Source material —
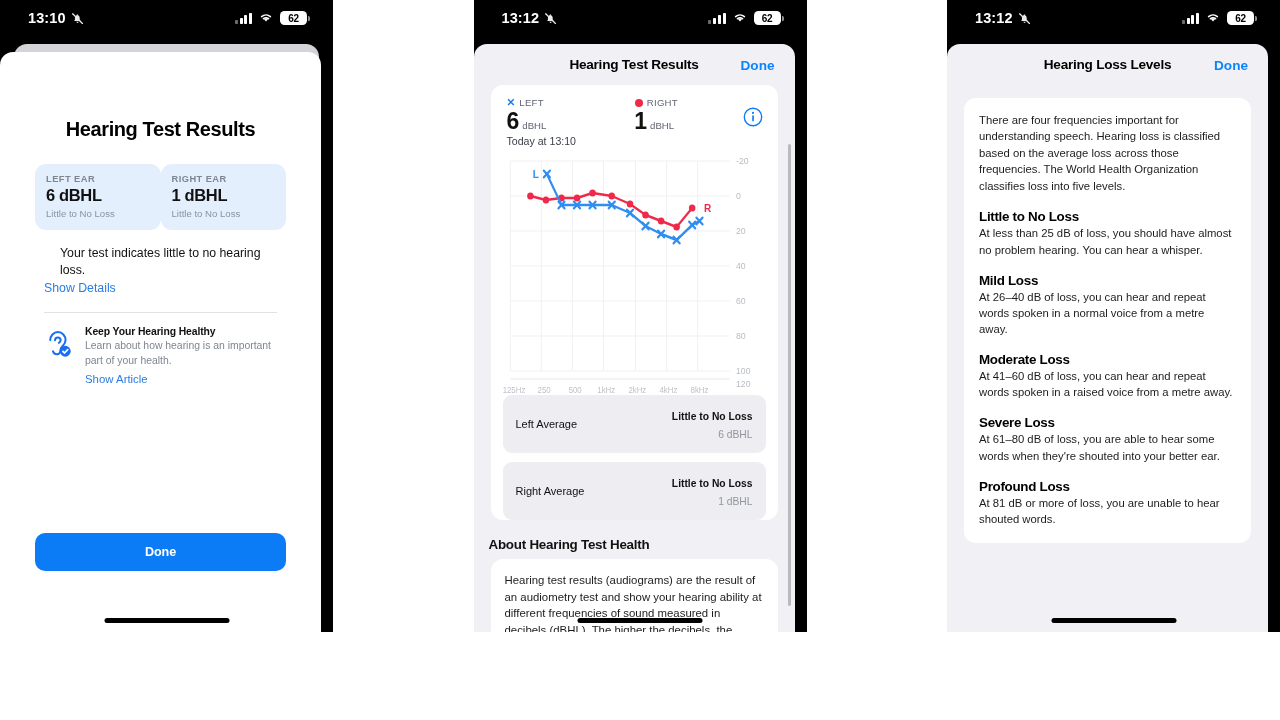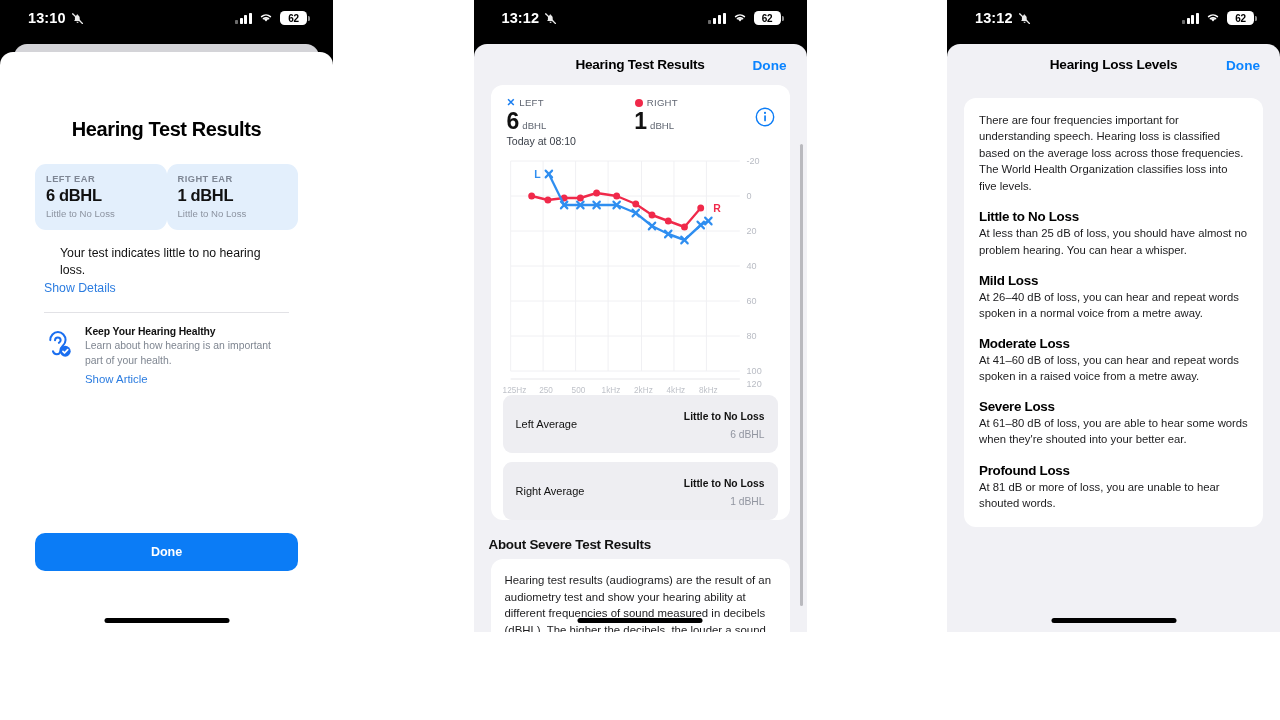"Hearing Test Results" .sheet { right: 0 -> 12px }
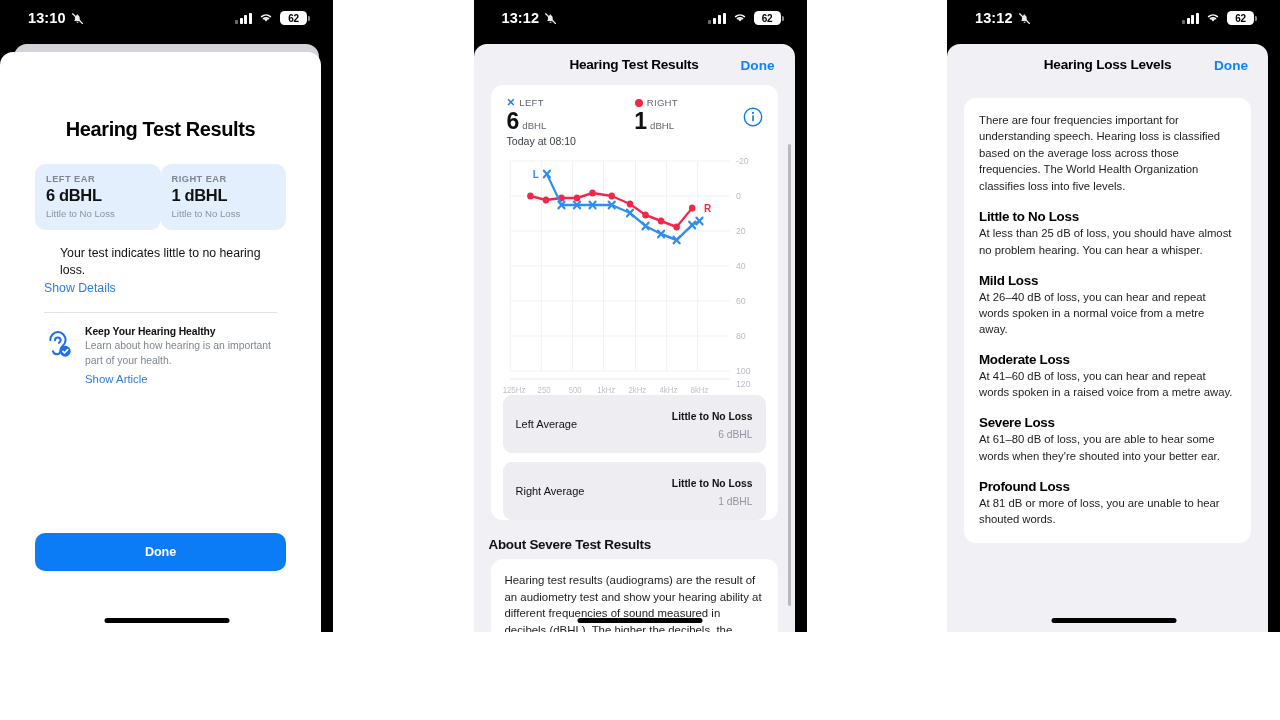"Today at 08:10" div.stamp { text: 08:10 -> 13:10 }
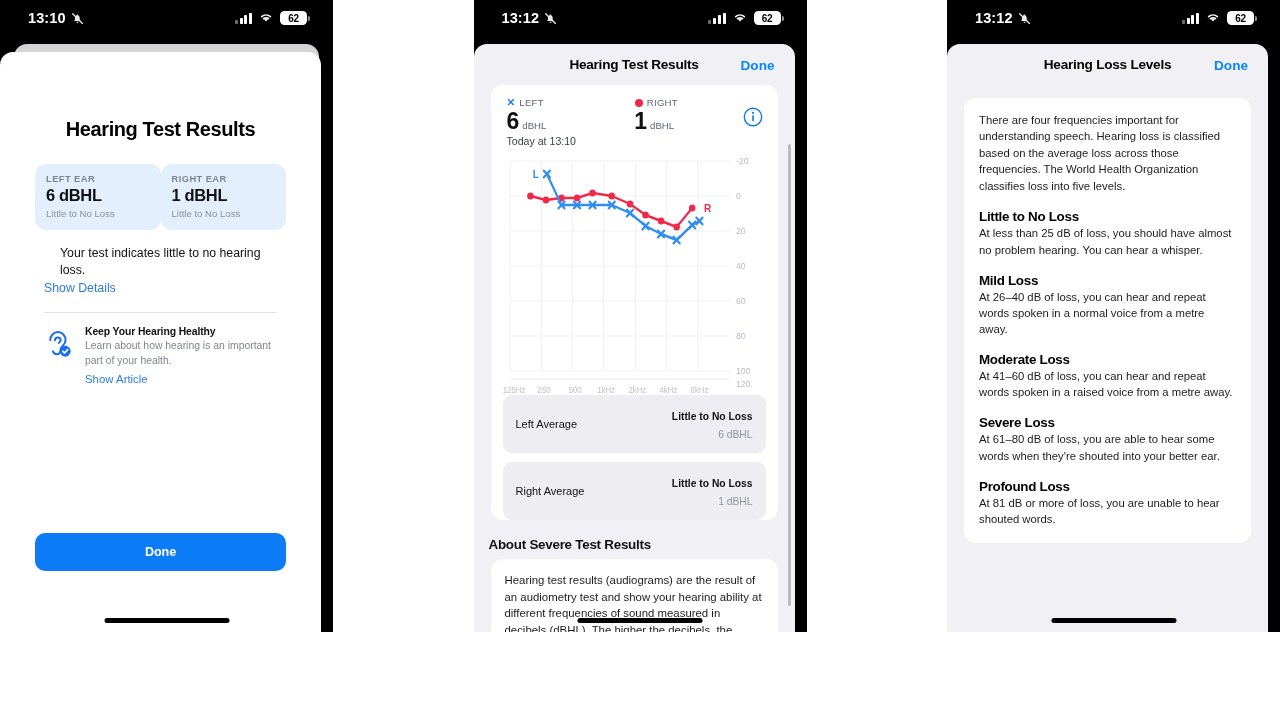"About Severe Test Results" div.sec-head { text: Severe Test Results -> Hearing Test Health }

==

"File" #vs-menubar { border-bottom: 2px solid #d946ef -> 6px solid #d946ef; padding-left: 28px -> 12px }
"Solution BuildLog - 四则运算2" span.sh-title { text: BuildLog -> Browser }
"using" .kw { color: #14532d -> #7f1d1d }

Exercise details — Using the entries above, give back exactly the line containing "border-bottom: 2px solid", the line containing "color: #14532d ->", and every line between them, and nothing else.

Result of the task —
"File" #vs-menubar { border-bottom: 2px solid #d946ef -> 6px solid #d946ef; padding-left: 28px -> 12px }
"Solution BuildLog - 四则运算2" span.sh-title { text: BuildLog -> Browser }
"using" .kw { color: #14532d -> #7f1d1d }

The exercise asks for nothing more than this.